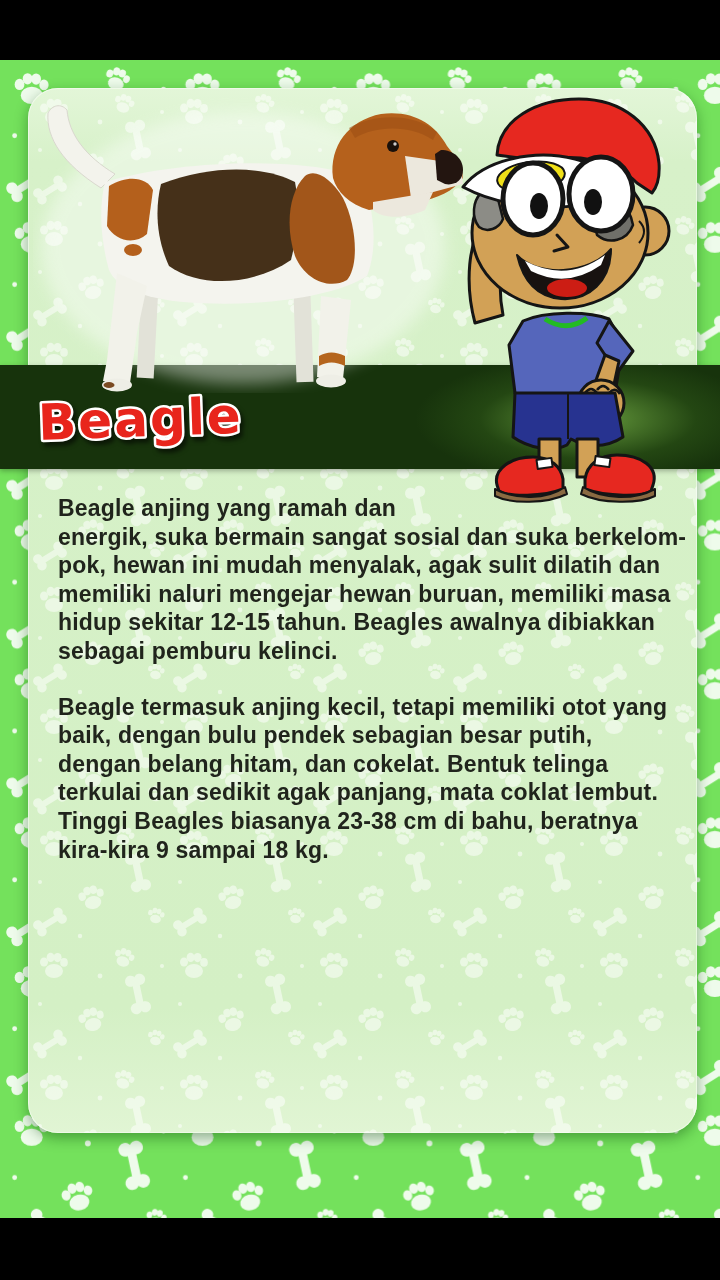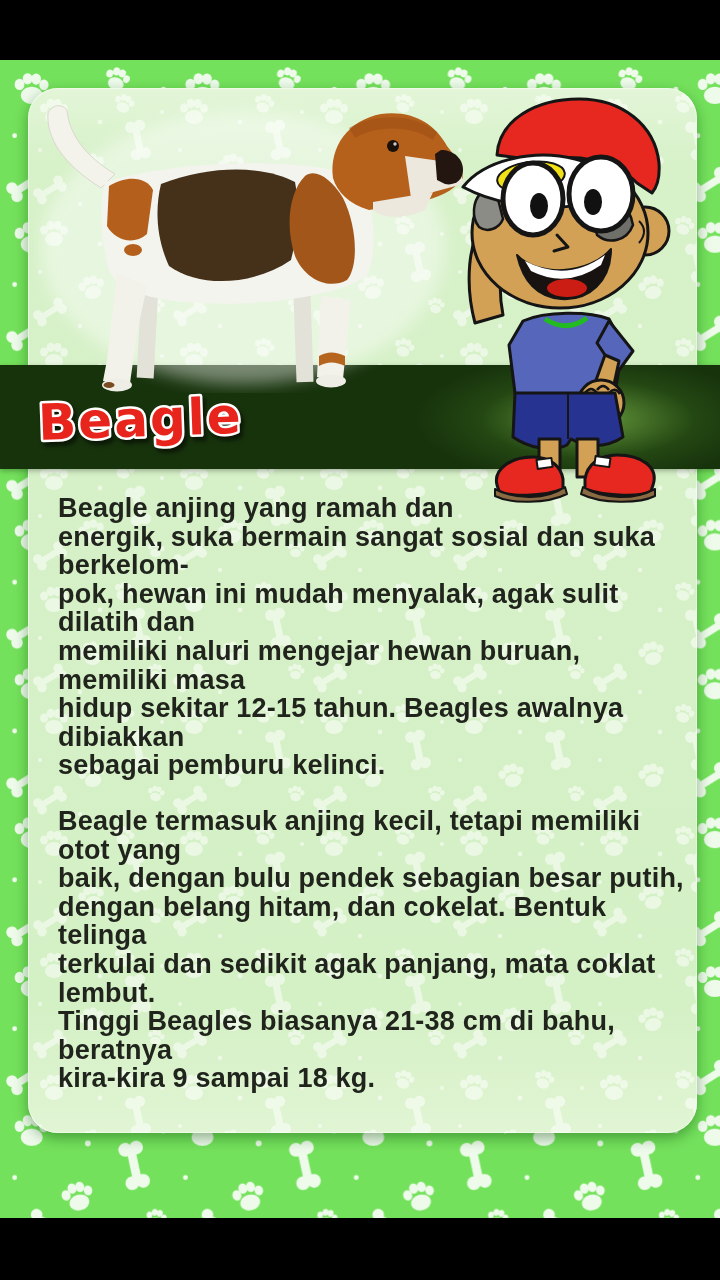"Beagle anjing yang ramah dan" .article { font-size: 27px -> 23px }
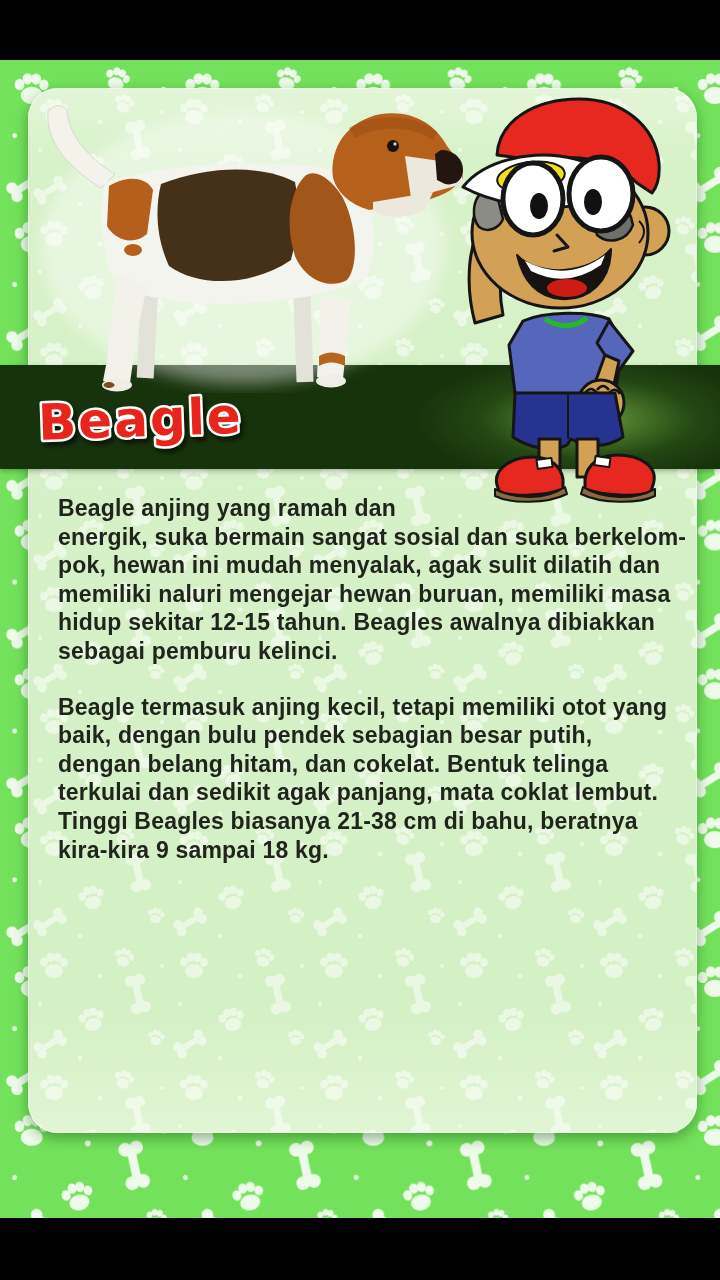"Beagle termasuk anjing kecil, tetapi" p { text: 21-38 -> 23-38 }
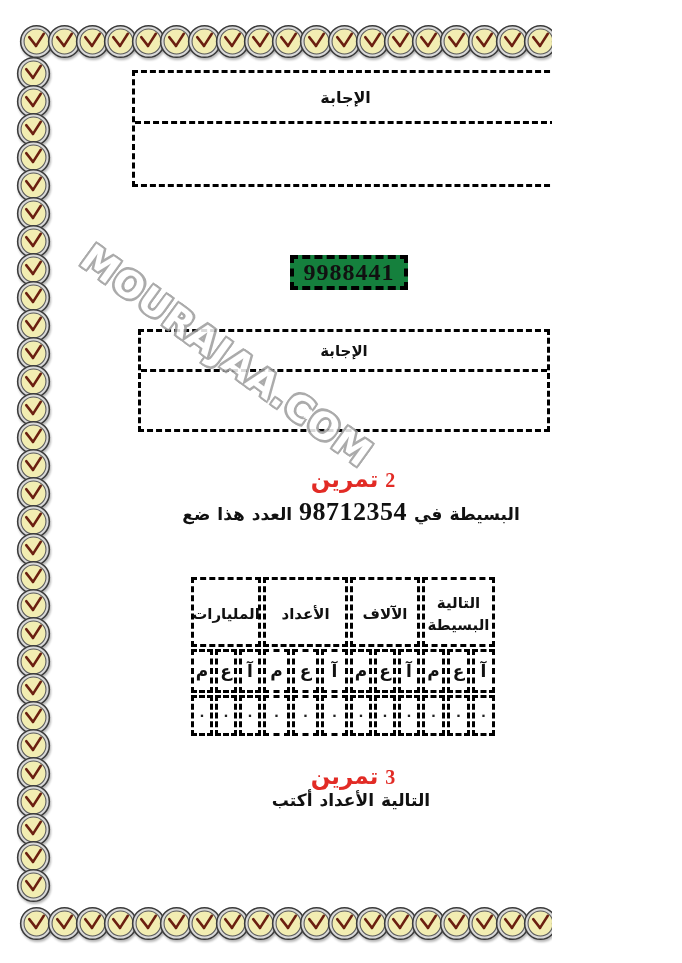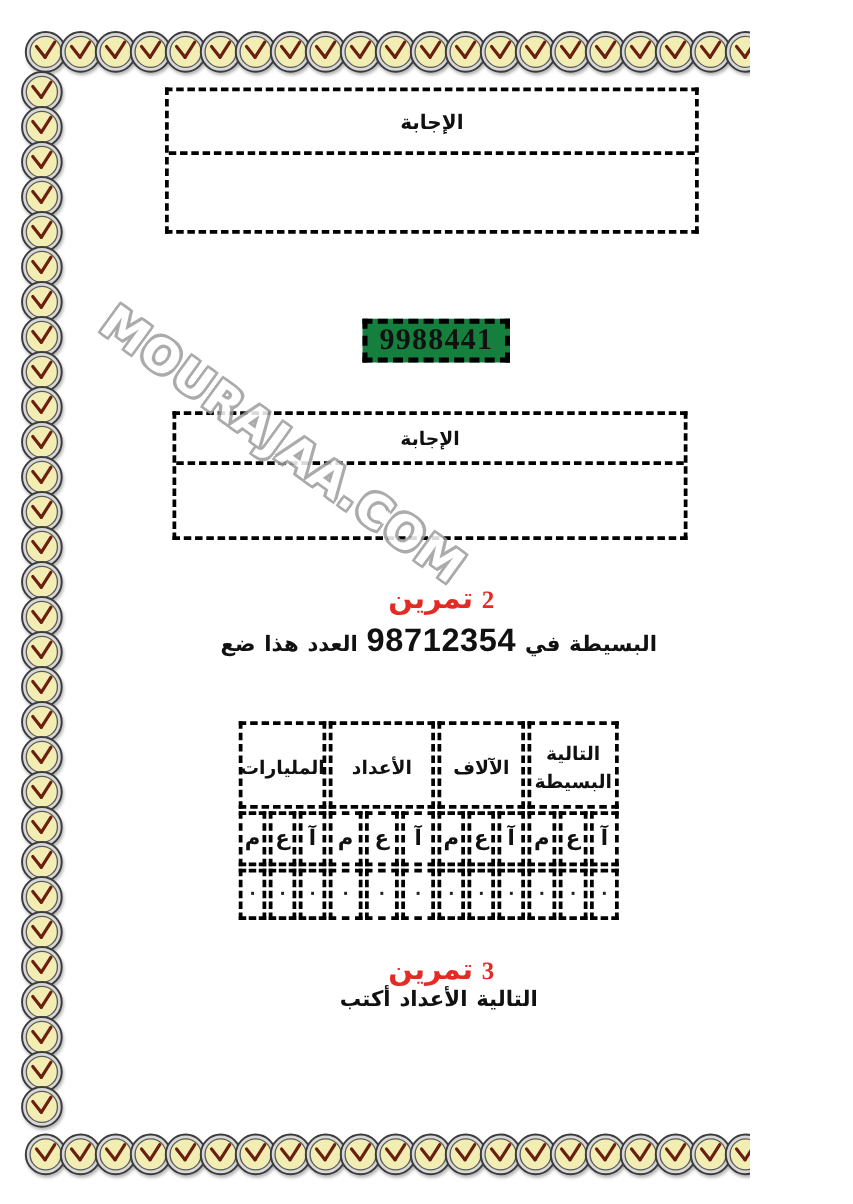"الإجابة" .page { padding-left: 48px -> none }
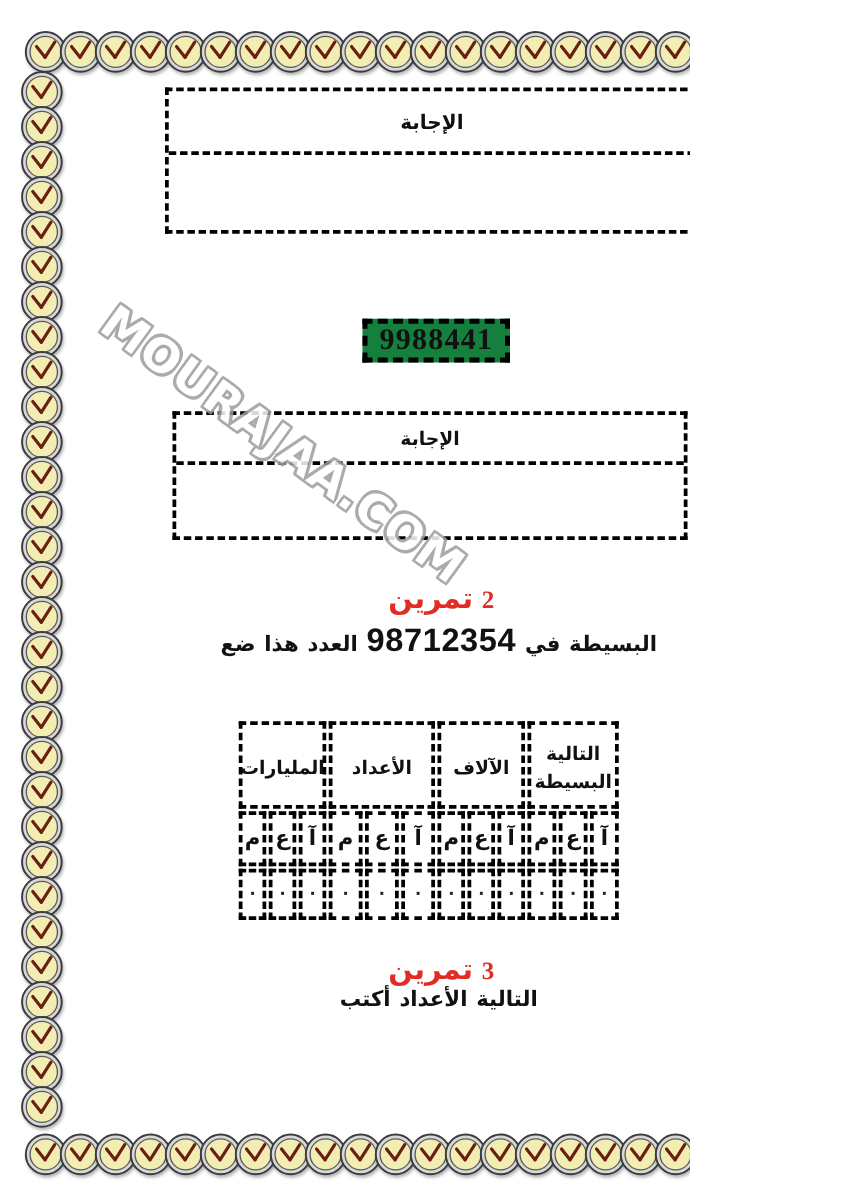"98712354" .instr .num { font-family: Liberation Sans, sans-serif -> Liberation Serif, serif }
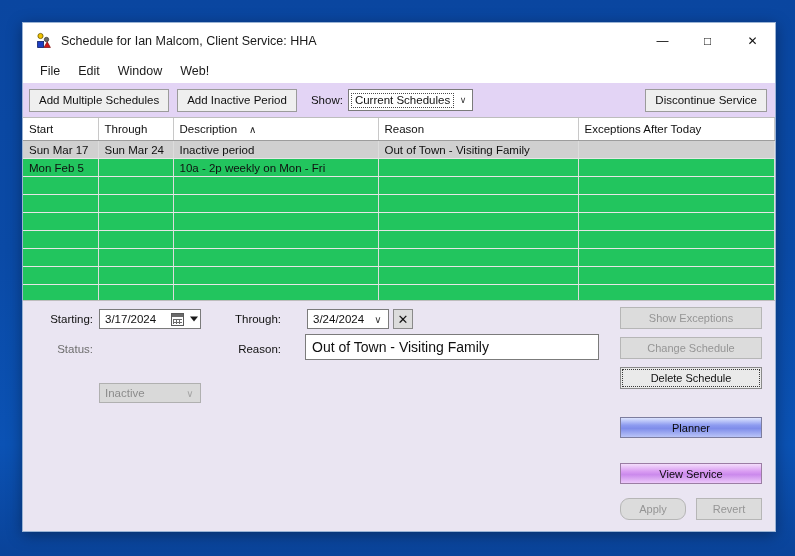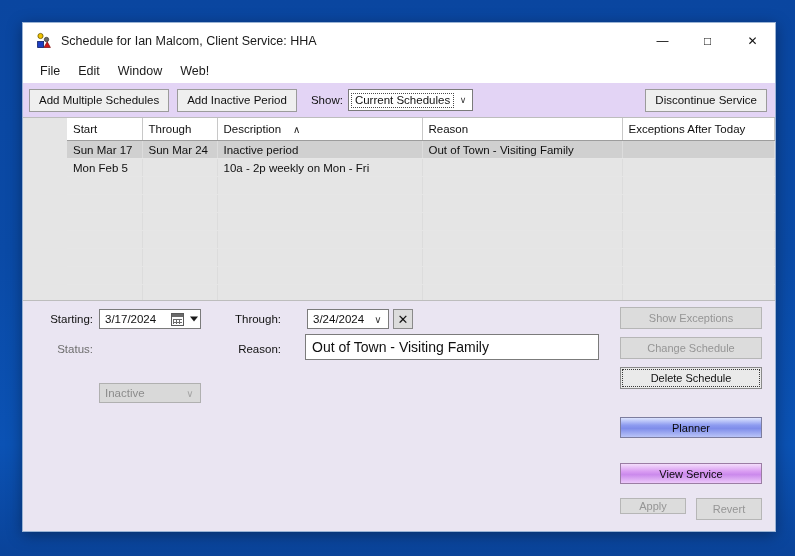"Start" .grid-wrap { background: #e5e5e5 -> #22c55e; padding-left: 44px -> none }
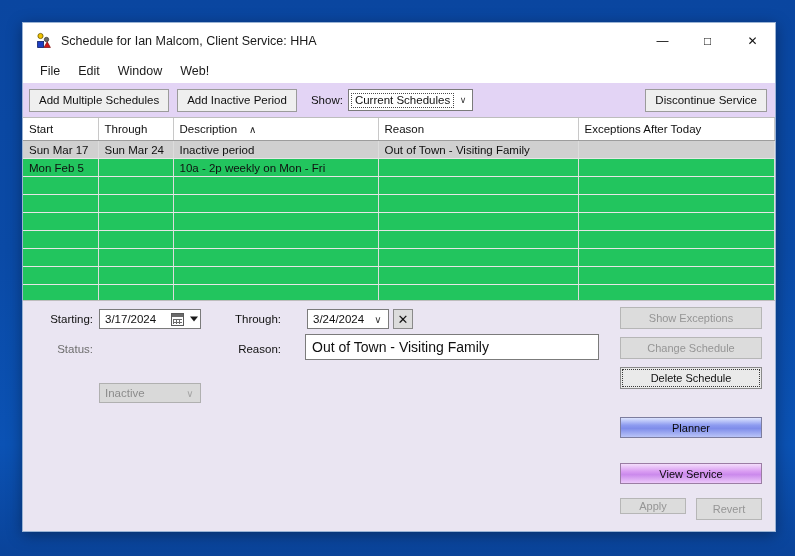"Apply" div.side-btn { border-radius: none -> 9px; height: 16px -> 22px }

◆ ◆ ◆ ◆ ◆ ◆ ◆

● WORK TO BE COMPLETED: A complete and exact copy of the records is required. Exclude the pictures.

● YOUR SOLUTION:
"Beagle anjing yang ramah dan" .article { font-size: 27px -> 23px }
"Beagle termasuk anjing kecil, tetapi" p { text: 21-38 -> 23-38 }
"الإجابة" .page { padding-left: 48px -> none }
"98712354" .instr .num { font-family: Liberation Sans, sans-serif -> Liberation Serif, serif }
"Start" .grid-wrap { background: #e5e5e5 -> #22c55e; padding-left: 44px -> none }
"Apply" div.side-btn { border-radius: none -> 9px; height: 16px -> 22px }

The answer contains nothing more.